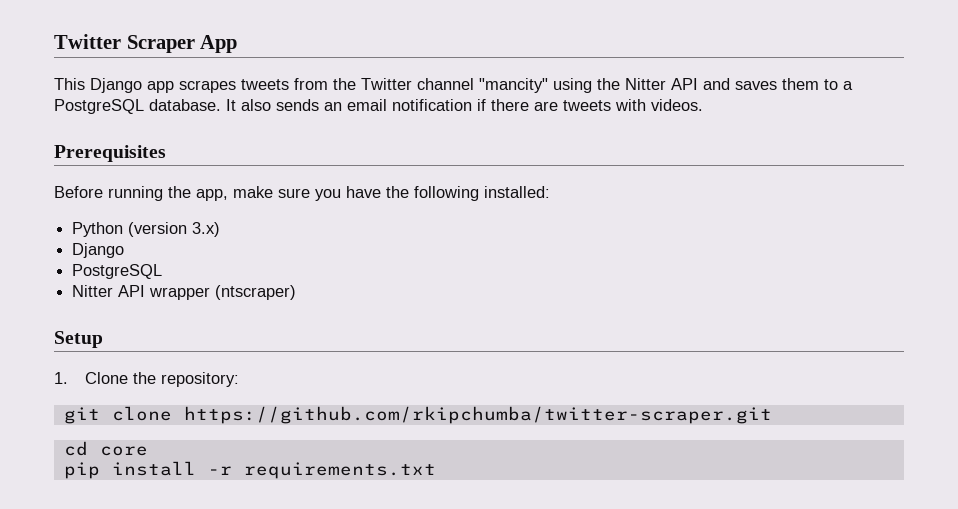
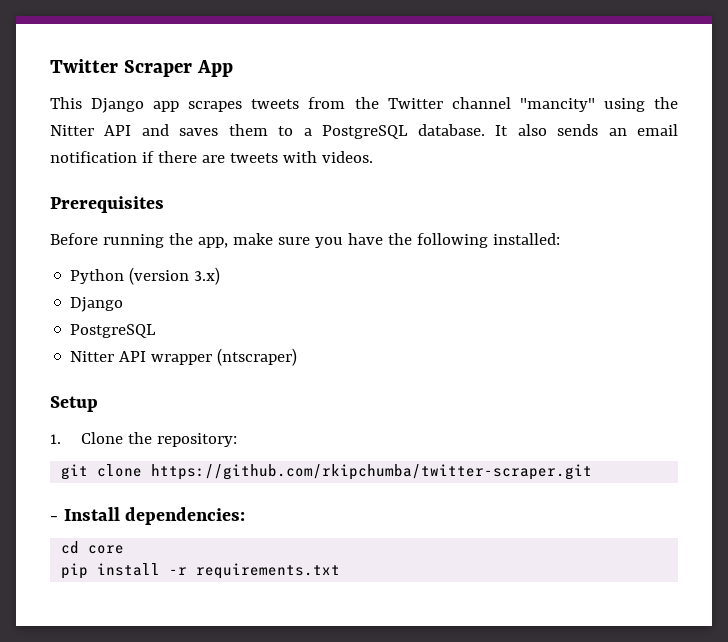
+ - Install dependencies:

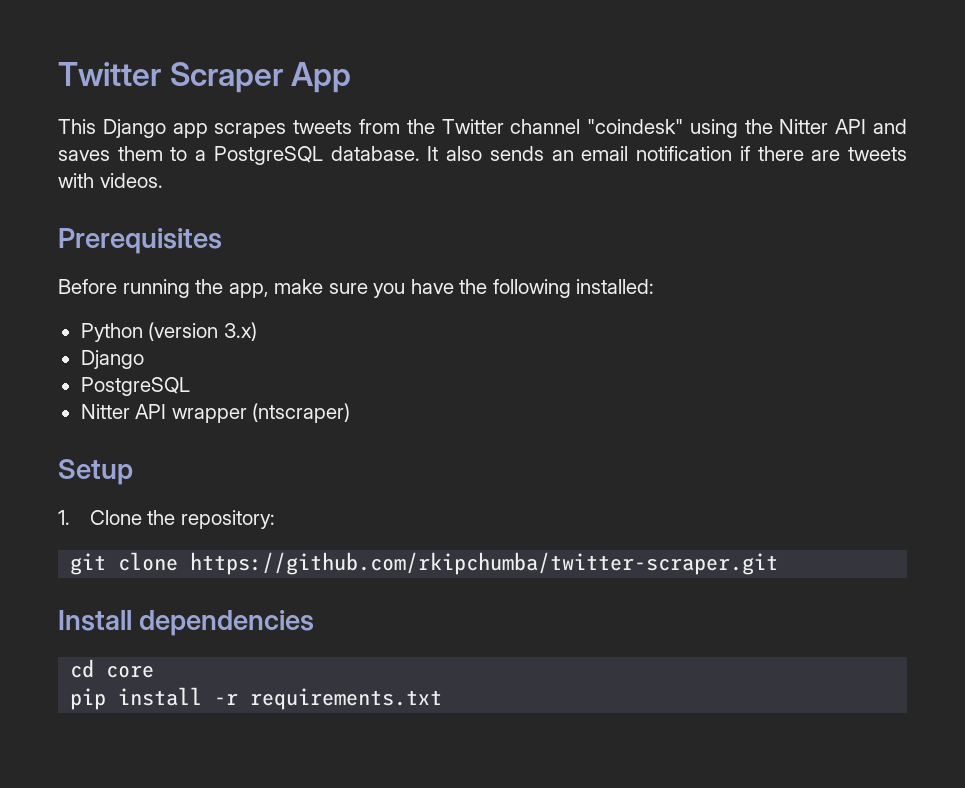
- This Django app scrapes tweets from the Twitter channel "mancity" using the Nitter API and saves them to a PostgreSQL database.
+ This Django app scrapes tweets from the Twitter channel "coindesk" using the Nitter API and saves them to a PostgreSQL database.
- - Install dependencies:
+ Install dependencies

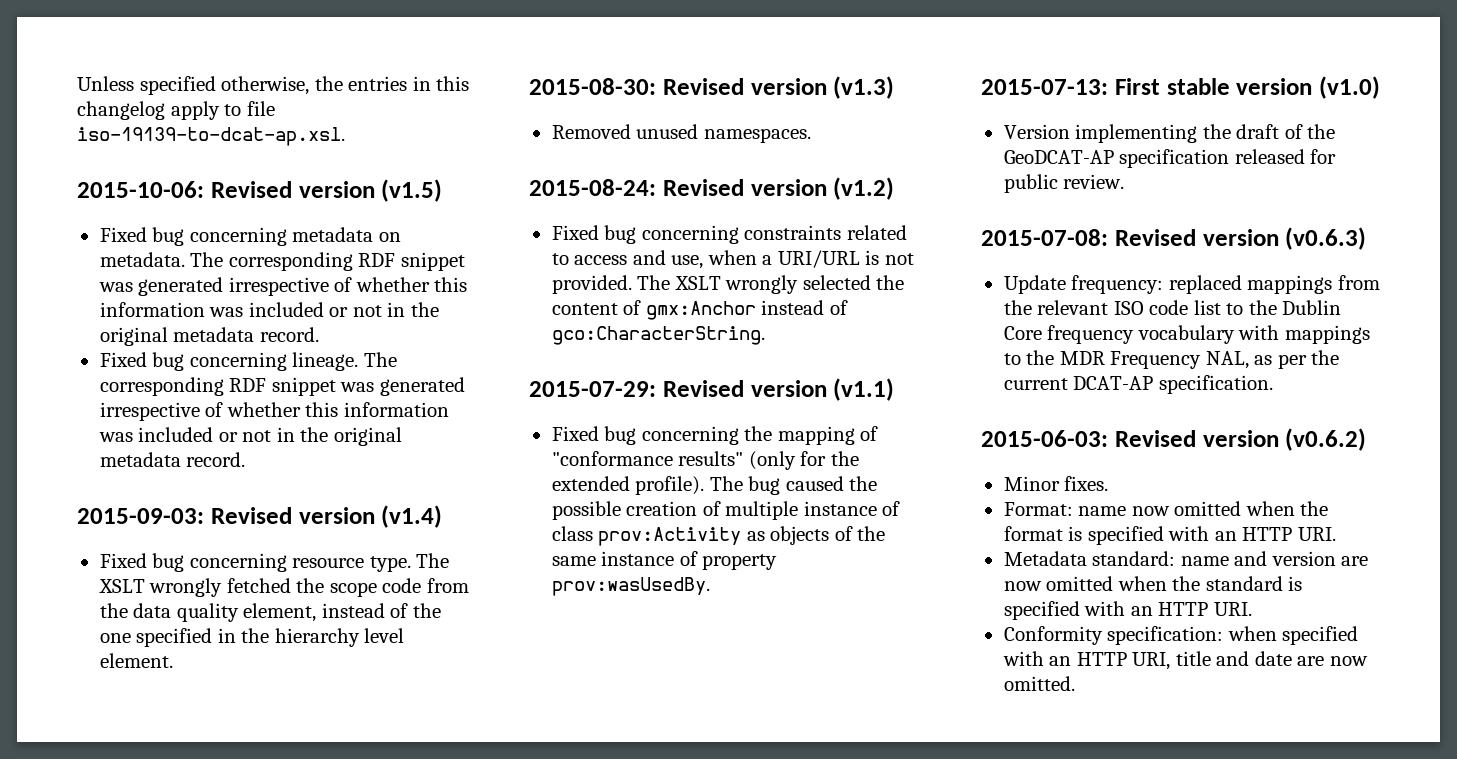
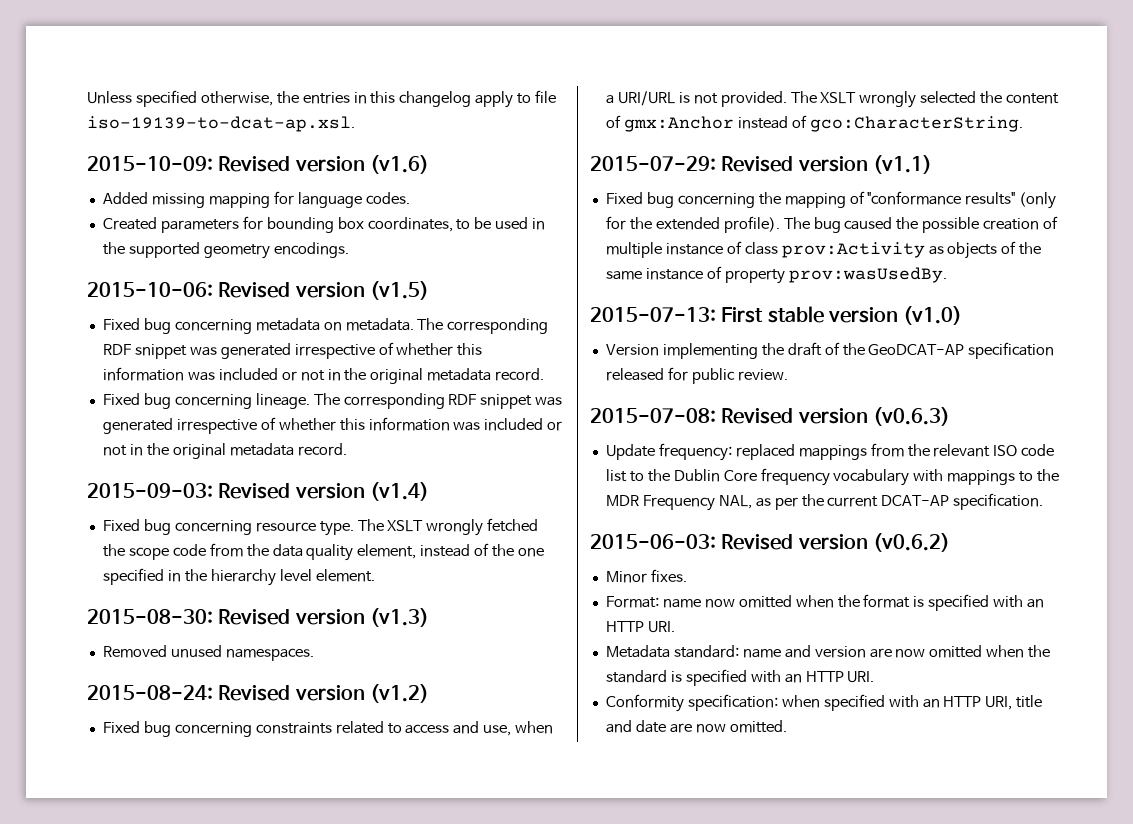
+ 2015-10-09: Revised version (v1.6)
+ Added missing mapping for language codes.
+ Created parameters for bounding box coordinates, to be used in the supported geometry encodings.

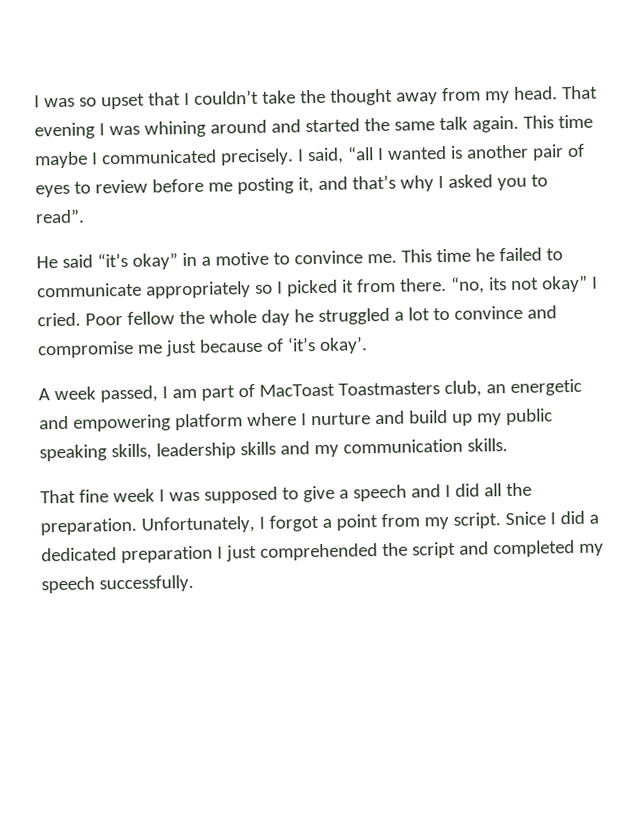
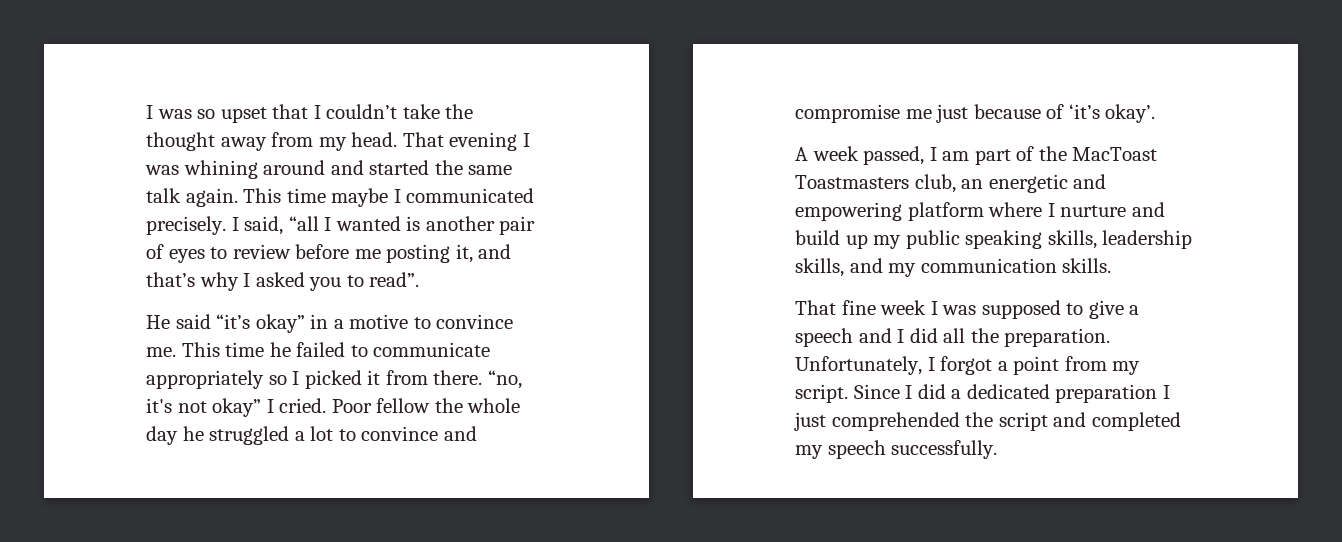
- “no, its not okay” I cried.
+ “no, it's not okay” I cried.
- A week passed, I am part of MacToast Toastmasters club, an energetic and empowering platform where I nurture and build up my public speaking skills, leadership skills and my communication skills.
+ A week passed, I am part of the MacToast Toastmasters club, an energetic and empowering platform where I nurture and build up my public speaking skills, leadership skills, and my communication skills.
- Snice I did a dedicated preparation I just comprehended the script and completed my speech successfully.
+ Since I did a dedicated preparation I just comprehended the script and completed my speech successfully.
━━━━━━━━━━━━━━━━
PROBLEM DESCRIPTION.
Exactly as written, give again every line from the one containing "Revised version (v1.6)" through the last line of the material, both included, with the pictures left out.

ANSWER TO THIS EXERCISE.
+ 2015-10-09: Revised version (v1.6)
+ Added missing mapping for language codes.
+ Created parameters for bounding box coordinates, to be used in the supported geometry encodings.

- “no, its not okay” I cried.
+ “no, it's not okay” I cried.
- A week passed, I am part of MacToast Toastmasters club, an energetic and empowering platform where I nurture and build up my public speaking skills, leadership skills and my communication skills.
+ A week passed, I am part of the MacToast Toastmasters club, an energetic and empowering platform where I nurture and build up my public speaking skills, leadership skills, and my communication skills.
- Snice I did a dedicated preparation I just comprehended the script and completed my speech successfully.
+ Since I did a dedicated preparation I just comprehended the script and completed my speech successfully.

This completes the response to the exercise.